Mudy will also be exploring which treatment strategies optimise immunogenic cell death, in order to better understand how cancers develop resistance to it.
The $600,000 grant will provide a three-year fellowship salary for Dr Pascal Steffen and help to cover some research costs for him to apply proteomic techniques to investigate the role of immune cells in rectal cancer.
Approximately 5,000 Australian men and women are diagnosed with rectal cancer each year. The aim of Dr Steffen’s CINSW fellowship is to understand the involvement of immune cell infiltration in rectal cancer, how this impacts tumour biology and how it affects patient outcomes.
To conduct the study over the next three years, Dr Steffen will apply his knowledge of protein mass spectrometry with access to the large archival rectal cancer tissue database at Royal North Shore Hospital. He will map the proteome (proteins found in the cancer) of these rectal cancers to understand their biology and how this links to patient prognosis, and work to resolve the complex immune cell architecture of these cancers by using a new technique of imaging mass cytometry.
The outcome of this research will lead to new prognostic biomarker panels, provide a better understanding of immune cells in rectal cancers and pave the way for new treatments.
“I am very excited to receive the CINSW fellowship as it will allow me to apply my expertise in proteomics to the cause of advancing the understanding of the role of immune cells in rectal cancer and furthering the research of new ways to combat this disease.
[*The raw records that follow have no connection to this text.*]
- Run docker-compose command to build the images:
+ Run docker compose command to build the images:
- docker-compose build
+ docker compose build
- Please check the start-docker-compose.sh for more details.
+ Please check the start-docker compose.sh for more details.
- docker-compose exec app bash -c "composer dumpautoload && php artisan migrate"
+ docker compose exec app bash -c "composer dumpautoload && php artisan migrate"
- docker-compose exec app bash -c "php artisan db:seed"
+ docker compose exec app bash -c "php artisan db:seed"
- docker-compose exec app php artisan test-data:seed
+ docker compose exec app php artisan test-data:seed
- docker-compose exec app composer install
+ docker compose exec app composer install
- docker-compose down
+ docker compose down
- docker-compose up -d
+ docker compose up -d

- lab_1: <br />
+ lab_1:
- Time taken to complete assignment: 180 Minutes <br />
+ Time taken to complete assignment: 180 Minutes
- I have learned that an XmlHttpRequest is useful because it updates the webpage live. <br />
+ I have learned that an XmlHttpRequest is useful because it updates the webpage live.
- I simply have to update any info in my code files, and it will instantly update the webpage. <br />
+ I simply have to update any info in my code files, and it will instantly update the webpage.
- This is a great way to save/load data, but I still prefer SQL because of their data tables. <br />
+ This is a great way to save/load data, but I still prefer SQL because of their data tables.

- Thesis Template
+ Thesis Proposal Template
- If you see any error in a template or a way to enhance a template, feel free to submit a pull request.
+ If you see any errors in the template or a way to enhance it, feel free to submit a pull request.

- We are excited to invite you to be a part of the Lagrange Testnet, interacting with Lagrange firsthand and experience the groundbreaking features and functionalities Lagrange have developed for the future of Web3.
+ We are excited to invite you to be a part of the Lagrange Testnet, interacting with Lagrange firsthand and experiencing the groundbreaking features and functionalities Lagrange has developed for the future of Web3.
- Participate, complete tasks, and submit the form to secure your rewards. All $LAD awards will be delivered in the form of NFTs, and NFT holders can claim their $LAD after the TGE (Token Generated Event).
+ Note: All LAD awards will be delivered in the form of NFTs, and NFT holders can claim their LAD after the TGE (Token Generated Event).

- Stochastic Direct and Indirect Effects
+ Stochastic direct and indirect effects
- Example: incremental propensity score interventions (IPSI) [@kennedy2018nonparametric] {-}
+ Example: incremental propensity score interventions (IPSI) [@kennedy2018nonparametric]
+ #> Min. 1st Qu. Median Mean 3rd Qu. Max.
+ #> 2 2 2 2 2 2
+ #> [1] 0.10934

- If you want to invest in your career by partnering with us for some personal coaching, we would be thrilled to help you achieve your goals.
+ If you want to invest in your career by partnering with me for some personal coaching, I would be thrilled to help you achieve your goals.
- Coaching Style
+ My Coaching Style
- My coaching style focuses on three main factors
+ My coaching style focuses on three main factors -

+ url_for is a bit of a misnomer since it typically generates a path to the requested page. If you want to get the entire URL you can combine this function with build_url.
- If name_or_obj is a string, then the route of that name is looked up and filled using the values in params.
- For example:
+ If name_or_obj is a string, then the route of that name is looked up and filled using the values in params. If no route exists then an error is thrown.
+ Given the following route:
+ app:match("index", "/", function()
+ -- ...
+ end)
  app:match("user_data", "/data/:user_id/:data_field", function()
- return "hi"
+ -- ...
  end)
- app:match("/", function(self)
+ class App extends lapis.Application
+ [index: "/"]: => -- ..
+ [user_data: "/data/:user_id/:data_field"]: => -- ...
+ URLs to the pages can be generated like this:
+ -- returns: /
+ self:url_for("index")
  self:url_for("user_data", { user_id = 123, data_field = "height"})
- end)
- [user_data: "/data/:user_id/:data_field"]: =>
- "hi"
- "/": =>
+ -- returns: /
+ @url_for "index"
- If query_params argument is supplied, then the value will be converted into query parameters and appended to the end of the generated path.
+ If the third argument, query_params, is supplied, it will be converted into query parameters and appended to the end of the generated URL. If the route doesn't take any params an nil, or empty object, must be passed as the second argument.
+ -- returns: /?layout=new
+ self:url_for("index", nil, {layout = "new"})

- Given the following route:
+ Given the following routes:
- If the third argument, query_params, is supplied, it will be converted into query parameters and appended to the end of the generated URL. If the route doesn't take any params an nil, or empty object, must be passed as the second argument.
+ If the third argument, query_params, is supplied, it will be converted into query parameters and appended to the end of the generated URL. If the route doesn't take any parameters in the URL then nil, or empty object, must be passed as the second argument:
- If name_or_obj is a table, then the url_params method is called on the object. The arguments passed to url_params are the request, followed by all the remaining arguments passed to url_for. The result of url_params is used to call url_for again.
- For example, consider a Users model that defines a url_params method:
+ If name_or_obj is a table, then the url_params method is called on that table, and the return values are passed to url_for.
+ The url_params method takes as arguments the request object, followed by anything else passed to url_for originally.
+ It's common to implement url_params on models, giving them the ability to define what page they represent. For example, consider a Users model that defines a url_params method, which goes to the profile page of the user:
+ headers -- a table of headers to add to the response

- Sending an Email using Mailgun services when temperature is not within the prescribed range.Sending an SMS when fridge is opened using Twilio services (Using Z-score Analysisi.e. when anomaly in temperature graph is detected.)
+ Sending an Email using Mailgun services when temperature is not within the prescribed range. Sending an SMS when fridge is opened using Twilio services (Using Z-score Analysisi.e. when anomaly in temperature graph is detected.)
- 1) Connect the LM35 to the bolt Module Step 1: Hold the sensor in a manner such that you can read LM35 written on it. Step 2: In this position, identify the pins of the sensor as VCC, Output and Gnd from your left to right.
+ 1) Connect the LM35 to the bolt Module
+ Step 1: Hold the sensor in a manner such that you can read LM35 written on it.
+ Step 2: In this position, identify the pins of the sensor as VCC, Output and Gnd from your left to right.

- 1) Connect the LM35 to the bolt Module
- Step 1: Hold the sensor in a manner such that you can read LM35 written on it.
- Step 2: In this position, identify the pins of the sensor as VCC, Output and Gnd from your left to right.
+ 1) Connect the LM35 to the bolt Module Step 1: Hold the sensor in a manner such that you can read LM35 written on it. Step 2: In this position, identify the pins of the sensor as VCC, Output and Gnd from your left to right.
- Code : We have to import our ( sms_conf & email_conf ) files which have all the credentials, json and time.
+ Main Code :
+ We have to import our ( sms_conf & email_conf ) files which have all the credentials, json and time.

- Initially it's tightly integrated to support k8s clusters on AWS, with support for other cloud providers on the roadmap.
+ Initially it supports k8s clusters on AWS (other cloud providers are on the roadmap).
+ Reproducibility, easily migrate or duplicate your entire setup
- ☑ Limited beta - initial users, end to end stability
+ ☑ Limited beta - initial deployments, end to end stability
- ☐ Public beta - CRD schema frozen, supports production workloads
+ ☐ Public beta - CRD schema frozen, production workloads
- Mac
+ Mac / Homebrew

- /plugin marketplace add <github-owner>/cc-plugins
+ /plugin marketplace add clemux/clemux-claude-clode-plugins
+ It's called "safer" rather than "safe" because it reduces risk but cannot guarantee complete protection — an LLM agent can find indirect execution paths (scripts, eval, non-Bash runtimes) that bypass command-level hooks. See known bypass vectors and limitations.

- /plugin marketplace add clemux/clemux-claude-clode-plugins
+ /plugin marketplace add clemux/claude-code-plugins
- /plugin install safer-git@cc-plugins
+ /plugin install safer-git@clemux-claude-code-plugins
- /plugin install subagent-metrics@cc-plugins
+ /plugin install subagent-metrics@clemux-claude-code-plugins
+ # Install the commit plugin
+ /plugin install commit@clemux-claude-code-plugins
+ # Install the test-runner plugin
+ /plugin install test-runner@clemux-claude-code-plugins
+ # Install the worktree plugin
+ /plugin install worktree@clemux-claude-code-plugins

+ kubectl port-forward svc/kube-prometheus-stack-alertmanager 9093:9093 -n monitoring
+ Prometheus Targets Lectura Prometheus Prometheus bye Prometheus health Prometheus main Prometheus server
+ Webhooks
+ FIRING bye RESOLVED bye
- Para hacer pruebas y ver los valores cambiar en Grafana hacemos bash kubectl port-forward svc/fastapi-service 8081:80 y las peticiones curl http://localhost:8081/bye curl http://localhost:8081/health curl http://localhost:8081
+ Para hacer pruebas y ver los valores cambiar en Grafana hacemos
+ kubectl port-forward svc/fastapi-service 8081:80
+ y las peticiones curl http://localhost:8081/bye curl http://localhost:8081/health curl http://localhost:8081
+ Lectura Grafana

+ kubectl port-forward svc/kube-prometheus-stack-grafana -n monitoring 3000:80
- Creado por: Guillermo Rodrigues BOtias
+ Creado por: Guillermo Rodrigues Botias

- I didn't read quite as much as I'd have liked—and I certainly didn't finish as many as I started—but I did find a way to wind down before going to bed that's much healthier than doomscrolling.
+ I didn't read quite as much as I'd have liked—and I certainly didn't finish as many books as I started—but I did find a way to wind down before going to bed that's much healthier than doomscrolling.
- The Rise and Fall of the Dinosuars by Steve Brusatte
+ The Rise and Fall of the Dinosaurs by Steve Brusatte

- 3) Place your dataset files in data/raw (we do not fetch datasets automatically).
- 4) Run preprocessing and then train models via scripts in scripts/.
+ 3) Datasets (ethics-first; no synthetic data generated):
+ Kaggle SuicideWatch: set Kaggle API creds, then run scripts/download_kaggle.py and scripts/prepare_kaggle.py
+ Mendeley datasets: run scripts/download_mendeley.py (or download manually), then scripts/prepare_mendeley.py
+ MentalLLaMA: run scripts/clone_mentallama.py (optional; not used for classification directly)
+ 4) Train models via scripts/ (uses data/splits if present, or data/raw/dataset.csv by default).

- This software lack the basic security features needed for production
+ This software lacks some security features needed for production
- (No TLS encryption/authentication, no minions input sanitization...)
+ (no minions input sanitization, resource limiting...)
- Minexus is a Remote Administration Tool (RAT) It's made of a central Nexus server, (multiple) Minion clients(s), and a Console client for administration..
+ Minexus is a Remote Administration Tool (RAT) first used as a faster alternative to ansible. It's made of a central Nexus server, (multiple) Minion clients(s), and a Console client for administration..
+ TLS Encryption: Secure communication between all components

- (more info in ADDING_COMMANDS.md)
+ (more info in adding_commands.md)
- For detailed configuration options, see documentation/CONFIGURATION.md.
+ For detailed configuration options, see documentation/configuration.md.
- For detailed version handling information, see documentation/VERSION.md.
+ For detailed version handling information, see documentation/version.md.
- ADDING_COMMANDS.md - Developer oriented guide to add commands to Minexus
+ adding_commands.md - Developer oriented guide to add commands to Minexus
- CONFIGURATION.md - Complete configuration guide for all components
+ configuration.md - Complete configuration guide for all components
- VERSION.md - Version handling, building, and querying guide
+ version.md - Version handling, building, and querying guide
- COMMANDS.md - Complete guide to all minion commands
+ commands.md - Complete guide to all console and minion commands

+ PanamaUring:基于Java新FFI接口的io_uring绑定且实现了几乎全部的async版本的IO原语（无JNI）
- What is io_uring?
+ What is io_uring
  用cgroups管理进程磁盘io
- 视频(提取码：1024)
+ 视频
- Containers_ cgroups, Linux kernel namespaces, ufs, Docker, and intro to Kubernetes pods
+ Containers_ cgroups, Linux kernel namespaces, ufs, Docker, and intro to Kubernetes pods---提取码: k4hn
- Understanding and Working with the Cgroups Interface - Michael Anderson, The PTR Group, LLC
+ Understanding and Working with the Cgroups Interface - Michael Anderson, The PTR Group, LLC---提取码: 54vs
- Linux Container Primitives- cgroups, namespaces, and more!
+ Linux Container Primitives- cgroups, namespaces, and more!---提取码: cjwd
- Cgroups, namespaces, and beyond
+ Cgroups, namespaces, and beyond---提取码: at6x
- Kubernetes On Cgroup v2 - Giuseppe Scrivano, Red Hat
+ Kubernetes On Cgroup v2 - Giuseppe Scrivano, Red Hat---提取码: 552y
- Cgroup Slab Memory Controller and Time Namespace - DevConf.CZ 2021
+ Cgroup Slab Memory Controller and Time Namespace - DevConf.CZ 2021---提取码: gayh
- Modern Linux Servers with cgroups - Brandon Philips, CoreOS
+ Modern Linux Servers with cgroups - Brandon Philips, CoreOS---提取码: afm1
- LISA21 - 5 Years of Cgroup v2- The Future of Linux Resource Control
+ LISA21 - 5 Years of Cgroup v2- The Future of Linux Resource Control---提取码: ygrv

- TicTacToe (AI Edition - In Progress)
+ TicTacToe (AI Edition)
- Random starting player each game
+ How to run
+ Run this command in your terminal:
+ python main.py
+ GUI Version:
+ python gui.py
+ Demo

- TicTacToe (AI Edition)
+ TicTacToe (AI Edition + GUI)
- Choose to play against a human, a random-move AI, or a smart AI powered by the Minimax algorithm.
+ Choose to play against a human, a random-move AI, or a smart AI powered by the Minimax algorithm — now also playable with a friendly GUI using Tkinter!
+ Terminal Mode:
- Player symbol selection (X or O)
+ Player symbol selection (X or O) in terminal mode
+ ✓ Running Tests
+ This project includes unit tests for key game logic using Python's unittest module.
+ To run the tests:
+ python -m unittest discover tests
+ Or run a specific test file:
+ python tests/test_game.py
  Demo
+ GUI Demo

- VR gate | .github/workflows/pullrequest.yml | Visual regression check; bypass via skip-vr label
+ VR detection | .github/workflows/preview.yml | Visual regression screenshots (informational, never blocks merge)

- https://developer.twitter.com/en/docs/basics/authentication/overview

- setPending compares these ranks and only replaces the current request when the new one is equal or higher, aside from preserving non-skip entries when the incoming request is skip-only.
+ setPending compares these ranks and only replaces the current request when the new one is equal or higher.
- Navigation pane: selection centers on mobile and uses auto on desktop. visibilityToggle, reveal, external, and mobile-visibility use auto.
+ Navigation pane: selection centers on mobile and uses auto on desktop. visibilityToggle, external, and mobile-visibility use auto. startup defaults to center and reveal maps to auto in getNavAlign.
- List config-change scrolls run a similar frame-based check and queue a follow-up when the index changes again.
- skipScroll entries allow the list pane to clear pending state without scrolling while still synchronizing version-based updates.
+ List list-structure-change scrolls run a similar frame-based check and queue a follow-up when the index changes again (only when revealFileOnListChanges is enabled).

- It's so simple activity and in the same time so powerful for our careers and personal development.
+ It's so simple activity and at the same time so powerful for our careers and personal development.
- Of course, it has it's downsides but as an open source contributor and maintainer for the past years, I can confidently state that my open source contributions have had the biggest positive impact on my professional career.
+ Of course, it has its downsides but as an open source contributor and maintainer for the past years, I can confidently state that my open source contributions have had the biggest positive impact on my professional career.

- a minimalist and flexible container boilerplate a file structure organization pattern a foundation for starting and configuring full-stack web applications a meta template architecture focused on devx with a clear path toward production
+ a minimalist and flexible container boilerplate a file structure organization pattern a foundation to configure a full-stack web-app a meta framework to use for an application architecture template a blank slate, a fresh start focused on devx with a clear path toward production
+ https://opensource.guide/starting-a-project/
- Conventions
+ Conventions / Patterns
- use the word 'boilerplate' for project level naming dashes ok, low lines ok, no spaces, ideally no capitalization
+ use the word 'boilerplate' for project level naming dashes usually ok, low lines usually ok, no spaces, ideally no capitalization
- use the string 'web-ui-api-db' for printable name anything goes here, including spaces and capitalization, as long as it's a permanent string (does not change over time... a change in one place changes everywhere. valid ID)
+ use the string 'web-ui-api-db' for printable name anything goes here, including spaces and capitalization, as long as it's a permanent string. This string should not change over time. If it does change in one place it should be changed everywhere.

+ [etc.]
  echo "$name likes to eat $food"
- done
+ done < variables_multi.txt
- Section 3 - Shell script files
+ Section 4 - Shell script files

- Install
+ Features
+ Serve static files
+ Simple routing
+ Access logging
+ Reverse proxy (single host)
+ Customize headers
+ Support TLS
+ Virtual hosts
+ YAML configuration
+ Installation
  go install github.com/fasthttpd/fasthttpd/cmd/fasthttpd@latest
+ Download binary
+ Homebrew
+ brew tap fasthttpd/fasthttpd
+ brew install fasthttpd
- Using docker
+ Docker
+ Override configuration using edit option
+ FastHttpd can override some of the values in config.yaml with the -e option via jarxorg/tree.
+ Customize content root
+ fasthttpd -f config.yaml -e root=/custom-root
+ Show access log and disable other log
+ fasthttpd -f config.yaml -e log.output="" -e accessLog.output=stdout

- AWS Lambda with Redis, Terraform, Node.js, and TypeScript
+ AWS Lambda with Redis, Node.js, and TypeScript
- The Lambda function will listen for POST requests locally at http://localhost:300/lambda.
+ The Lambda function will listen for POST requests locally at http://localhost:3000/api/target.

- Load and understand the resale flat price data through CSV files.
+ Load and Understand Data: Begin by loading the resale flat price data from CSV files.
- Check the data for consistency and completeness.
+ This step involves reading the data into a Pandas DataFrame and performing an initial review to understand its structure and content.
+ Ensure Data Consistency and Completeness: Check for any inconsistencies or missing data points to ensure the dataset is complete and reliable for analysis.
This fellowship will also grant me the opportunity to broaden my knowledge especially in the field of immunology and imaging techniques,” said Dr Steffen.
Dr Pascal Steffen will conduct his fellowship in the Bowel Cancer and Biomarker Laboratory at The Kolling Institute, Royal North Shore Hospital in Sydney under the supervision of Professor Mark Molloy, Lawrence Penn Chair of Bowel Cancer Research, The University of Sydney.
“One of the key objectives for the Chair of Bowel Cancer Research is to increase research capacity and foster researcher development. I am delighted that the CINSW is supporting our vision through the award of this prestigious fellowship to Pascal. His research will reveal important new understandings in rectal cancer which is an essential step towards improving the outcomes for people with this disease,” Professor Molloy said.
Dr Pascal Steffen is a post-doctoral research associate (early career research fellow) and the newest member of the team working with the Lawrence Penn Chair of Bowel Cancer Research, Professor Mark Molloy.